TO DO
Return the records below character for character.

Change detection data
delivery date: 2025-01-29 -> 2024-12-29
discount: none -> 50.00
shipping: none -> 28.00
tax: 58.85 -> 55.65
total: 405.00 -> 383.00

EXERCISE RESPONSE
delivery date: 2025-01-29 -> 2024-12-29
discount: none -> 50.00
shipping: none -> 28.00
tax: 58.85 -> 55.65
total: 405.00 -> 383.00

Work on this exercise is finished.